The thing is, Connie says her freelance submissions weren’t the reason she found a bigger position.

“I think I got that job because I had either the guts or the insanity to step outside when an announcement came through in the Caldor department store, ‘Don’t anybody leave the store,’ and I went to see what was happening and there was a guy out in the parking lot holding a gun on somebody,” says Connie, with all the off-hand blasé of someone who found their reaction natural. “I got behind the mailbox and took pictures and then called the paper that night to see if they were interested. They said come right in and they did the developing and printing because I still wasn’t very skillful at that point. They showed me how to use ferricyanide to bleach the gun up a little bit more so that it stood out more. Two weeks later they called me and offered me this replacement job.”

Back in the present, the bus moves along West Poplar Avenue, turns on Main Street, and eventually makes its way through downtown Carrboro, and passes the ArtsCenter.

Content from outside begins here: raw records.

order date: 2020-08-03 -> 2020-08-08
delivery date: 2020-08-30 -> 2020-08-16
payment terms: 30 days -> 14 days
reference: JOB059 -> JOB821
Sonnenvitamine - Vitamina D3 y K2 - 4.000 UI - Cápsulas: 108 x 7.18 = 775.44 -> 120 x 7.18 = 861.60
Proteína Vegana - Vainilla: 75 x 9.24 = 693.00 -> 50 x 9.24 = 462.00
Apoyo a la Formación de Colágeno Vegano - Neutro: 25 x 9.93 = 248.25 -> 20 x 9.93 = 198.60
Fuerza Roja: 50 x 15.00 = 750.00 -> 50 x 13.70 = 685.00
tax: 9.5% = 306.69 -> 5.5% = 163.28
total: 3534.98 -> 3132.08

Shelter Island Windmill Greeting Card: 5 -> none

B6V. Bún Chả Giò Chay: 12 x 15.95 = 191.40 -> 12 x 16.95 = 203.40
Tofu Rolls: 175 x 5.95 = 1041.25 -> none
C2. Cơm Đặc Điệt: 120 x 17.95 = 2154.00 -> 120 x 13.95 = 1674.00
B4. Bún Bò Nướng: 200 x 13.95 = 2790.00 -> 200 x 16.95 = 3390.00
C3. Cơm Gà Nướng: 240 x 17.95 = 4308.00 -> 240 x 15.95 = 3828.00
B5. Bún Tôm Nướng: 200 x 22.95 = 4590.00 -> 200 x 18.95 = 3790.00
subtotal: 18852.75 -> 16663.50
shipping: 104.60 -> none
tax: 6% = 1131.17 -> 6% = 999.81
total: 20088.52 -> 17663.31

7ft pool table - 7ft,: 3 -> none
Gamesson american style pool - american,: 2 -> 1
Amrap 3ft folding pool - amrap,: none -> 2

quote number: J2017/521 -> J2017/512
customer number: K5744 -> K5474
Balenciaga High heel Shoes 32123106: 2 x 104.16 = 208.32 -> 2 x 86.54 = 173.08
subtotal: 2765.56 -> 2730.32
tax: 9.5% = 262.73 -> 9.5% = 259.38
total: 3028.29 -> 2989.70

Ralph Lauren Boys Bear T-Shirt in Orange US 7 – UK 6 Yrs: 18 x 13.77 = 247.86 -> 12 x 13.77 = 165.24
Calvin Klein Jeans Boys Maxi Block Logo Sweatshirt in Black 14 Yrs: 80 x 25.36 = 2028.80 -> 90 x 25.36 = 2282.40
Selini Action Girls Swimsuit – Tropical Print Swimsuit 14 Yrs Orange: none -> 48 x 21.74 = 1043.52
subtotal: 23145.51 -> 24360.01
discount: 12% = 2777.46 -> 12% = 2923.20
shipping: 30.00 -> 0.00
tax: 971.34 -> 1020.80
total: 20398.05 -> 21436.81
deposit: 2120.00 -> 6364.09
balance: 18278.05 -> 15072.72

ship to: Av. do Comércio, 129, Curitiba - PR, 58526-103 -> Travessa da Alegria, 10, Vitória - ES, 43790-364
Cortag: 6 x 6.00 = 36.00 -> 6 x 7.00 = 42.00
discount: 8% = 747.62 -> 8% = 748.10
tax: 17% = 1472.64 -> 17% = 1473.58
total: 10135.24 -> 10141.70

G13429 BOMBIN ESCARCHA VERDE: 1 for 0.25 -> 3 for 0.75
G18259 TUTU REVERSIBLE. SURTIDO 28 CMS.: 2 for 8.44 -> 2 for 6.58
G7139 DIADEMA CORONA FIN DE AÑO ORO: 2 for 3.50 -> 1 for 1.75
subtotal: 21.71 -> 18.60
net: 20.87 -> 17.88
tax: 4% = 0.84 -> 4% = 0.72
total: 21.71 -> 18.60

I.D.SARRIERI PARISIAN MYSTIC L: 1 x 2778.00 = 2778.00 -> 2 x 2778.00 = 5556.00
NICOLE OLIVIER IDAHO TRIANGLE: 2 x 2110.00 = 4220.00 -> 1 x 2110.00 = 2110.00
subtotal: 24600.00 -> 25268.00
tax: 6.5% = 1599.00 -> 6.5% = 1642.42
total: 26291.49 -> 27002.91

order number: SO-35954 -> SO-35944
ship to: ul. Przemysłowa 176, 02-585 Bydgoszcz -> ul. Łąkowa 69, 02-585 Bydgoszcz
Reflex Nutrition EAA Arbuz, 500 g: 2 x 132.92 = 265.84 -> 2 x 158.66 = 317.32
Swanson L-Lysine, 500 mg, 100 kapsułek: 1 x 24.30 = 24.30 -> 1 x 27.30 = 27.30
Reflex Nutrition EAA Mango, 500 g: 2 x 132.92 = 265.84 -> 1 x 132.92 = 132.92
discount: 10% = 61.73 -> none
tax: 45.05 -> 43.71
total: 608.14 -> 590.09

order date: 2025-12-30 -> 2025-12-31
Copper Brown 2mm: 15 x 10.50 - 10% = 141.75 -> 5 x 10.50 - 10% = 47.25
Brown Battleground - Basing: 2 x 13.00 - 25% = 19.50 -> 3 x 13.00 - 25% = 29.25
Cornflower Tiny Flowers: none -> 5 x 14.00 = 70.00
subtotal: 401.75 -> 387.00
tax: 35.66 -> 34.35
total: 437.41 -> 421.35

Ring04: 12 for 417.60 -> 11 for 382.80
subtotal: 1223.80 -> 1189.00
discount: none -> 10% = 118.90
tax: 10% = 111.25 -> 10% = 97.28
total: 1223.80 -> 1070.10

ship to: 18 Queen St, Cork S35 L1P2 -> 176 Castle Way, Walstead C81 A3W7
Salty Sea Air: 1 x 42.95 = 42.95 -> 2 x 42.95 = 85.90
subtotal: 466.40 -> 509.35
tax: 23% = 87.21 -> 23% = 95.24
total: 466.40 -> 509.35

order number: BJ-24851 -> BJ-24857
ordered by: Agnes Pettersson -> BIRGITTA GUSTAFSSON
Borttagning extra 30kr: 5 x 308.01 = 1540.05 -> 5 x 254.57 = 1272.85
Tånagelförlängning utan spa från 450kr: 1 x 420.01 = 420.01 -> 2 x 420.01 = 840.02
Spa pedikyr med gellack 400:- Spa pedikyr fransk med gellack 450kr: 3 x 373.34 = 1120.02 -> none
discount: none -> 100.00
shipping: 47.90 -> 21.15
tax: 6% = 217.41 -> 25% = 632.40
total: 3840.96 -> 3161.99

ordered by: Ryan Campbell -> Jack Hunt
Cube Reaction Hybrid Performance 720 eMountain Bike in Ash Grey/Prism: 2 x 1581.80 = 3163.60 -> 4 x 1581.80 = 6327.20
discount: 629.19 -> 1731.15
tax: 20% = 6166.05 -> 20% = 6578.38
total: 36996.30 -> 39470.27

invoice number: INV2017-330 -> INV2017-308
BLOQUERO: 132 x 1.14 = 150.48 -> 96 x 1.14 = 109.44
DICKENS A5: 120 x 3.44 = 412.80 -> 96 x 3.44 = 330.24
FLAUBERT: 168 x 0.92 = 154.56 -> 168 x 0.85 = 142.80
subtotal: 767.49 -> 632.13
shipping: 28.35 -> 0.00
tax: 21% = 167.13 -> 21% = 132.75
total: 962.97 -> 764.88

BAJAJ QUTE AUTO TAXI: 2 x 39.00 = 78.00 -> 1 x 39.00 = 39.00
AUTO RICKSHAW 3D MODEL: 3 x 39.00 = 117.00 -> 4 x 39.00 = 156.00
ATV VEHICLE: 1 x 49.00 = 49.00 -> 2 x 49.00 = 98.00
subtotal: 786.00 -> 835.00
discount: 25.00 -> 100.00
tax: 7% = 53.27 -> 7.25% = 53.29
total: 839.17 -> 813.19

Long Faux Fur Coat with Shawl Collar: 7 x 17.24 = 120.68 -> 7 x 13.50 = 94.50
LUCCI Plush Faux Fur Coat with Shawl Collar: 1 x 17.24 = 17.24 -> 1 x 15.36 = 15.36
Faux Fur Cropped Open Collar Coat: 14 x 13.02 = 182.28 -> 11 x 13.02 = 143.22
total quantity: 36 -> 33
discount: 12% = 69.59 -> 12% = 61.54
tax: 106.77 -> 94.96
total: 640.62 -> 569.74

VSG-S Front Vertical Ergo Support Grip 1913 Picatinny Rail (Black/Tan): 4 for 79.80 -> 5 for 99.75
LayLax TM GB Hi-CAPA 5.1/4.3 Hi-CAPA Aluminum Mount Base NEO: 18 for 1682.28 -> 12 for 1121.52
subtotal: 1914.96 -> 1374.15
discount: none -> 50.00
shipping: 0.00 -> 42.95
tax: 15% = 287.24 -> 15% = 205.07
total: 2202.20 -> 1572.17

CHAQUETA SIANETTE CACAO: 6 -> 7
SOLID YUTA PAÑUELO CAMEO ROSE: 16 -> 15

Connie’s original destination of the N.C. Botanical Gardens has not been forgotten.

“I’d always admired botanical drawing and thought, ‘Oh wow, that’s way beyond me.’ But I’ve started there and I’m just in love with the stuff,” she now says.

So, despite the windy weather and an impressive load to bring on the bus ride, in a spirit that is revealing itself as a common thread in all her endeavors, Connie says she’s not about to be kept from attending.

“I wasn’t gonna miss this class! It’s my first chance of actually being taught how to do a wash with water color,” she says with a set face.

From a Brownie camera that her father gave her at age 7 in 1952 that started her developing photographs in a bathroom, to studying linguistics as a Senior Citizen in order to understand Mayan Steli hieroglyphs, there are too many intriguing hints and pieces that Connie drops to get into everything on a short bus ride.

Of her interest in drawing, language and hieroglyphs she casually lets out a whimsical thought, “Some part of me that would love some fame and glory would like to break the code of those Steli that haven’t been broken yet.”

But for now, it’s time to hop off the bus, and ride the wind to the Botanical Gardens.